● DATASET EXTRACT:
######

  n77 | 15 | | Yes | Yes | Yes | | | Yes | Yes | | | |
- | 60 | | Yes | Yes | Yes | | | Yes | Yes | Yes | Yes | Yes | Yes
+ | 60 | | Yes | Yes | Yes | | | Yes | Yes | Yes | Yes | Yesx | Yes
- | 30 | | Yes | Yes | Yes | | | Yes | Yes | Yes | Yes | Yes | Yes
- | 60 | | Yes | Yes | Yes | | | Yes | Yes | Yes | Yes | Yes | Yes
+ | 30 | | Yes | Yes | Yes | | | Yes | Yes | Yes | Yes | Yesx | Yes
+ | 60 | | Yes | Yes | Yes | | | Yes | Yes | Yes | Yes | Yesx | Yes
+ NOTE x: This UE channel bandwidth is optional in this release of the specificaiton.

######

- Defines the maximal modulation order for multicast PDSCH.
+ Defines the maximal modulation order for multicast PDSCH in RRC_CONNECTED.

######

● EXERCISE PROMPT: Across the whole listing, show each line where the word "PDSCH" occurs.

● REPLY:
- Defines the maximal modulation order for multicast PDSCH.
+ Defines the maximal modulation order for multicast PDSCH in RRC_CONNECTED.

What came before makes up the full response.